> _Data listing_
== == ==

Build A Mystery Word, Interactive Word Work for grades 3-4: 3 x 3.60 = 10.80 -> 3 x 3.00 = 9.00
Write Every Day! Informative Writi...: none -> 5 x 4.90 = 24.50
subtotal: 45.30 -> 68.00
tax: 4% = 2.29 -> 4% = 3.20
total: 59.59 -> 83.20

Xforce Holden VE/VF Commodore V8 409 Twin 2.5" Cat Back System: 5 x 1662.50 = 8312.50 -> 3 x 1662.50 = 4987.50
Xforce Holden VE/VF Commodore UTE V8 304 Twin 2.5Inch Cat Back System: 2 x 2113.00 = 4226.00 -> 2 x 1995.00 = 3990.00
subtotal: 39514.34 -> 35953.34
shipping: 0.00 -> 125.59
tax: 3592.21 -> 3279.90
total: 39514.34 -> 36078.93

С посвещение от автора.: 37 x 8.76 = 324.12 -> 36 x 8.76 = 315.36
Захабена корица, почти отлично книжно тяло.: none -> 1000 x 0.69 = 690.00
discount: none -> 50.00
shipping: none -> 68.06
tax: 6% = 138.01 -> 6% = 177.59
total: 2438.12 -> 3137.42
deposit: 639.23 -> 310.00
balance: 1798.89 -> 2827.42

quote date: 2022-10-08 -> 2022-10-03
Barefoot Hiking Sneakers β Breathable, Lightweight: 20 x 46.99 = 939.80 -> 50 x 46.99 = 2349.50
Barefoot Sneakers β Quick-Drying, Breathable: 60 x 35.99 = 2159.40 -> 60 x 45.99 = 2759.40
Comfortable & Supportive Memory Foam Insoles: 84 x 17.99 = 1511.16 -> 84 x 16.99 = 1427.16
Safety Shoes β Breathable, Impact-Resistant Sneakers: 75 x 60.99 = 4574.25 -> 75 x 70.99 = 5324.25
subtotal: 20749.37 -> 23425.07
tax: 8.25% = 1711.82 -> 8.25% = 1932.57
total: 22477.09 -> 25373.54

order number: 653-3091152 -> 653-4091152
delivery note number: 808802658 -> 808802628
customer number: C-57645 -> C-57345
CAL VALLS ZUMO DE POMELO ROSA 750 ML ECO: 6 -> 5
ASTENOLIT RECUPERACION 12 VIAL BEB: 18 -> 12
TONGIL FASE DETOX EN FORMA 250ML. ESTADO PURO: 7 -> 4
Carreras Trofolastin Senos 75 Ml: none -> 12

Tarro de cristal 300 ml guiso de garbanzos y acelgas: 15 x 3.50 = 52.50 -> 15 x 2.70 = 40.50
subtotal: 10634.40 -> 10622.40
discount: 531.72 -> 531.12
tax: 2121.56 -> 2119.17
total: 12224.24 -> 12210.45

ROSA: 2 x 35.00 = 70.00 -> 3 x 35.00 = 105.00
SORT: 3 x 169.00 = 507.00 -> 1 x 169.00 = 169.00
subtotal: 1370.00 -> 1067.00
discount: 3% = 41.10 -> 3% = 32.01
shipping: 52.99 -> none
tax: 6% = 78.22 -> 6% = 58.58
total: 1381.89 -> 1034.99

== == ==

> _Work to be completed_
Wherever the word "ROSA" appears in the entries above, copy that whole line.

> _Your solution_
CAL VALLS ZUMO DE POMELO ROSA 750 ML ECO: 6 -> 5
ROSA: 2 x 35.00 = 70.00 -> 3 x 35.00 = 105.00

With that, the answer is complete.